_TASK_
Give an exact copy of the line that has "that dev-instructions/ai-instructions/persona_standards.md is" and of every line below it, through the last, with nothing else.

INFORMATION SHOWN below:

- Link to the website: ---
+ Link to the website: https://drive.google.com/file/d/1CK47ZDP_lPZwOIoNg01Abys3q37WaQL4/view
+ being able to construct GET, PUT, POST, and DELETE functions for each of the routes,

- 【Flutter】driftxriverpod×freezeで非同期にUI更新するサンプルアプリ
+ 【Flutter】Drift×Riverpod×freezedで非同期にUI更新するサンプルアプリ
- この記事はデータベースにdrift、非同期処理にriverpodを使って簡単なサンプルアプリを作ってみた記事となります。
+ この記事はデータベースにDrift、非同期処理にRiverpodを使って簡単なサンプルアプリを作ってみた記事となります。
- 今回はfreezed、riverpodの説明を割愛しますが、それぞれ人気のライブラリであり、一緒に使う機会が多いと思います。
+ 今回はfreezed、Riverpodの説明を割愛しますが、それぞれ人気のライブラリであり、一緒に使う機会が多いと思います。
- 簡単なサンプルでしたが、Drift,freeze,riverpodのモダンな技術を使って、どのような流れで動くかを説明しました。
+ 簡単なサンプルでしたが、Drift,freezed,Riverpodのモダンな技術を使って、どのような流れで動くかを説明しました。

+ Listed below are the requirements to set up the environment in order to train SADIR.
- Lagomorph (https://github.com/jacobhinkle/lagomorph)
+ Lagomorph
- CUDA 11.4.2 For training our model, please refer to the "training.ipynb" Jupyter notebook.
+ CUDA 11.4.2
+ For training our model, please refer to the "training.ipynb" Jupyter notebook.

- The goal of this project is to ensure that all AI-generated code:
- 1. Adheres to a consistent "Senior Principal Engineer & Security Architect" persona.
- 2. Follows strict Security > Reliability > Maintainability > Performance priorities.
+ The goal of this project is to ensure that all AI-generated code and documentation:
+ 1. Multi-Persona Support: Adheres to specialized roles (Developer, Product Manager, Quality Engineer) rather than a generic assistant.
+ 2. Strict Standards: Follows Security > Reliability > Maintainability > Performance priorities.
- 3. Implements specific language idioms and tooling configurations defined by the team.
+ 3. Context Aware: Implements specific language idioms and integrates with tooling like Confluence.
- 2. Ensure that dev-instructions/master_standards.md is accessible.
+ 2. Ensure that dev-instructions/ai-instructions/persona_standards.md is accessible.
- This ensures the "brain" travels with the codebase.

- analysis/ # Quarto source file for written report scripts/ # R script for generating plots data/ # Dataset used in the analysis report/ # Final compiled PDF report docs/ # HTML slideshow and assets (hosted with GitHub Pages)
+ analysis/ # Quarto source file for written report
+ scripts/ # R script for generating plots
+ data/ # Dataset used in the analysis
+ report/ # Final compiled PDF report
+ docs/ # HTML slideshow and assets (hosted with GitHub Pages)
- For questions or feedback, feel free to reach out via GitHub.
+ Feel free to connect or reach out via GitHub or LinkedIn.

End of INFORMATION SHOWN.

_ANSWER_
+ 2. Ensure that dev-instructions/ai-instructions/persona_standards.md is accessible.
- This ensures the "brain" travels with the codebase.

- analysis/ # Quarto source file for written report scripts/ # R script for generating plots data/ # Dataset used in the analysis report/ # Final compiled PDF report docs/ # HTML slideshow and assets (hosted with GitHub Pages)
+ analysis/ # Quarto source file for written report
+ scripts/ # R script for generating plots
+ data/ # Dataset used in the analysis
+ report/ # Final compiled PDF report
+ docs/ # HTML slideshow and assets (hosted with GitHub Pages)
- For questions or feedback, feel free to reach out via GitHub.
+ Feel free to connect or reach out via GitHub or LinkedIn.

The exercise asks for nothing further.